Her big-eyed gaze jumped around the room once more, swinging in my direction and stopping.
We made eye contact.
I smiled.
She screamed.
5
Cindy held her and rocked her and said, “It’s okay. He’s our friend.”
Cassie threw the LuvBunny on the floor, then began sobbing for it.
I picked it up and held it out to her. She shrank back and clung to her mother. I gave Cindy the doll, took a yellow bunny from the shelf, and sat back down.
I began to play with the animal, manipulating its arms, chatting nonsense. Cassie continued crying and Cindy kept up a quiet, comforting patter, too soft to hear. I stayed with the bunny. After a minute or so, Cassie’s volume dropped a notch.
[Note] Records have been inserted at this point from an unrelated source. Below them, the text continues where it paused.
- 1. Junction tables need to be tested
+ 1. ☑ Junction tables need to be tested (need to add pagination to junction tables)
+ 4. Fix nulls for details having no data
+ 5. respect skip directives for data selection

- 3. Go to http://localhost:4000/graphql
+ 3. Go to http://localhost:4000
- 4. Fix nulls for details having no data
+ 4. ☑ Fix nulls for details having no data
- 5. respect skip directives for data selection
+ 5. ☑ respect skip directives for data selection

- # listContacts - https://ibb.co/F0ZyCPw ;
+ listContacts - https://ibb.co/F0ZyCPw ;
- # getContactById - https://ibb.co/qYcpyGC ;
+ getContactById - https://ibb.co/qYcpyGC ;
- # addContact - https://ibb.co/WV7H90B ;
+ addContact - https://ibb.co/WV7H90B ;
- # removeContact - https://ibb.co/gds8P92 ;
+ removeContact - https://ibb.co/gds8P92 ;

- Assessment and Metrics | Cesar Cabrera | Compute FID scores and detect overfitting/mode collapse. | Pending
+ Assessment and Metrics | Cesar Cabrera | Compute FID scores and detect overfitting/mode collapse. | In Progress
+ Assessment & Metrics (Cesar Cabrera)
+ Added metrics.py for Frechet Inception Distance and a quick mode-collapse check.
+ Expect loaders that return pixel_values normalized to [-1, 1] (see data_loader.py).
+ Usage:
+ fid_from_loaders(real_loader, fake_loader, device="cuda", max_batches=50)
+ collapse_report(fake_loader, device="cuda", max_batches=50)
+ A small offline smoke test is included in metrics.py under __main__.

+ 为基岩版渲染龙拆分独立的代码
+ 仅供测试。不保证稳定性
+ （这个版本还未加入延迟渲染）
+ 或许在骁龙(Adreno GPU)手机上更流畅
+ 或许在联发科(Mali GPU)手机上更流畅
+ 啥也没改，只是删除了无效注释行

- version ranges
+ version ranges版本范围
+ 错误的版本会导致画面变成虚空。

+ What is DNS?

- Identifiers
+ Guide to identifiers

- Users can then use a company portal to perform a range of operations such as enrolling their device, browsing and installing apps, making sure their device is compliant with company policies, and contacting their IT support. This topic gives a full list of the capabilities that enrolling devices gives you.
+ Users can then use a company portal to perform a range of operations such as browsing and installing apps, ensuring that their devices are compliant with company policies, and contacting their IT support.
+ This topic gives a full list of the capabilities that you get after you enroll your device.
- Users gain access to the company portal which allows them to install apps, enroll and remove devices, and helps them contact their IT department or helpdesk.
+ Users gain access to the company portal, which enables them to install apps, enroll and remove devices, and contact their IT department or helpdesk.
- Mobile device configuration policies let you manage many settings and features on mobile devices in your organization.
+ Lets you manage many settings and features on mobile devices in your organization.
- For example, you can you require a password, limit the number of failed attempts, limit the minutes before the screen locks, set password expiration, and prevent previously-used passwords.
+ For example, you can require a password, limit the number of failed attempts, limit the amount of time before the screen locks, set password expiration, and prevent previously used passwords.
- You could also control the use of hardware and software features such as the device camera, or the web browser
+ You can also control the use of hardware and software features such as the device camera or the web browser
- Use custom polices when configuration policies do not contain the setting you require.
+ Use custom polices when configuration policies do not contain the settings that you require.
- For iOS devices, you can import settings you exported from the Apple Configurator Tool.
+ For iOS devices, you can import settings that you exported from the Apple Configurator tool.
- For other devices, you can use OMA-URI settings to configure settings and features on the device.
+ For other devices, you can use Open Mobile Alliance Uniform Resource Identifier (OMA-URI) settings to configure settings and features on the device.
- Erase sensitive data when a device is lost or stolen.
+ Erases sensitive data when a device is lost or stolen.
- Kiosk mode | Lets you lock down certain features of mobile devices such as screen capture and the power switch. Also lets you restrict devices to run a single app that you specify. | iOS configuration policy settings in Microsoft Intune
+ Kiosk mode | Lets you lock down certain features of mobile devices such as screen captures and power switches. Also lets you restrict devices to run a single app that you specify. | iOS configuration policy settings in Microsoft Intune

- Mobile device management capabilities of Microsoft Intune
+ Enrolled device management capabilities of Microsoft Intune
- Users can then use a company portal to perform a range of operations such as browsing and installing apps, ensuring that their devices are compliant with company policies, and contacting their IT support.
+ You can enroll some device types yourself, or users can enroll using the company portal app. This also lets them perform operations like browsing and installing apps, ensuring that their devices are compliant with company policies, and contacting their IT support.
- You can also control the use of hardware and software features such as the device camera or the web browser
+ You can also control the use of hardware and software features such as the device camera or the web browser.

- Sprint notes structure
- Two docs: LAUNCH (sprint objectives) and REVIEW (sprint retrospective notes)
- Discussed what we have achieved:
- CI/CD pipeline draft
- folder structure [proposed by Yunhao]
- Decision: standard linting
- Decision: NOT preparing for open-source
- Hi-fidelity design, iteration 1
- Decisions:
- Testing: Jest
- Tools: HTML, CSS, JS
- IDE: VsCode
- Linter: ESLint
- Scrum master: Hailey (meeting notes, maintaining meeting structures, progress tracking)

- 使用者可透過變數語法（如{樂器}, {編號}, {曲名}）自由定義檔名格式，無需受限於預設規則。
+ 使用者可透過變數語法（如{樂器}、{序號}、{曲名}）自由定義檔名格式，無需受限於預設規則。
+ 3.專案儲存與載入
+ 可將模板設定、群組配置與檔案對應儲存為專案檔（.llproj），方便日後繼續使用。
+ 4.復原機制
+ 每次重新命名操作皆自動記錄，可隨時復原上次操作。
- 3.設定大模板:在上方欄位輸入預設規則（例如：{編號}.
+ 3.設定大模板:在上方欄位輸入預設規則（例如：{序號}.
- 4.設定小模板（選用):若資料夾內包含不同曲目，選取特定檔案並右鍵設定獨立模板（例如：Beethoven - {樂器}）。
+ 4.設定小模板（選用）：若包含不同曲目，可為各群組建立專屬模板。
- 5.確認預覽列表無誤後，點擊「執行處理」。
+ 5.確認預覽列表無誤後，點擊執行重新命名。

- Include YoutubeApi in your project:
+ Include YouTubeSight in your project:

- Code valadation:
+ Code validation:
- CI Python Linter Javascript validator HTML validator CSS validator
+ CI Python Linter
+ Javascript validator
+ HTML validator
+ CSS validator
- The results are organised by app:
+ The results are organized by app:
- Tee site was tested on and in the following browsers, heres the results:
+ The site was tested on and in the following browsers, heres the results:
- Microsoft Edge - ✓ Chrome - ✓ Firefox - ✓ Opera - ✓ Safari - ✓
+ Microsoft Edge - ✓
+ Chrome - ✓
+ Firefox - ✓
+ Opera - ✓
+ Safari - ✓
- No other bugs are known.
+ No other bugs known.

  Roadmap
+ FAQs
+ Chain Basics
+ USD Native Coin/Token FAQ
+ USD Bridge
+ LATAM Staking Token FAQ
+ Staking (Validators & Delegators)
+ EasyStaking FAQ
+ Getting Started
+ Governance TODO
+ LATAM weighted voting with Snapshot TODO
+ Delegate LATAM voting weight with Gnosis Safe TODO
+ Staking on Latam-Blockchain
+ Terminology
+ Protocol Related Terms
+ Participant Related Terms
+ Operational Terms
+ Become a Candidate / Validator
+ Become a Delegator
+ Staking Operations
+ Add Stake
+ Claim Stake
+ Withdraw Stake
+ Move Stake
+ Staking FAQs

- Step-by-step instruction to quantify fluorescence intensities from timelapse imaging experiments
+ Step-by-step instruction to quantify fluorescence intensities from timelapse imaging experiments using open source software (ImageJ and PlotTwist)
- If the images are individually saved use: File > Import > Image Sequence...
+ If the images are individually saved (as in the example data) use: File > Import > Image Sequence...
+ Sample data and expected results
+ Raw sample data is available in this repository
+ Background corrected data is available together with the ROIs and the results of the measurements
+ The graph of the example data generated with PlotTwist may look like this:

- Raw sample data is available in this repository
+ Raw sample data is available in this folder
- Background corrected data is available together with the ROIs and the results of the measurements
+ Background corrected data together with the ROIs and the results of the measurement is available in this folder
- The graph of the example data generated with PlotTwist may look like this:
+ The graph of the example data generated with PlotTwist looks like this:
Cindy said, “Look, honey — you see? Dr. Delaware likes the bunnies, too.”
Cassie gulped, gasped, and let out a wail.
“No, he’s not going to hurt you, honey. He’s our friend.”
I stared at the doll’s overbite and shook one of its paws. A white heart on its belly bore yellow letters: SillyBunny and the trademark ®. A tag near its crotch said MADE IN TAIWAN.
Cassie paused for breath.
Cindy said, “It’s okay, honey, everything’s okay.”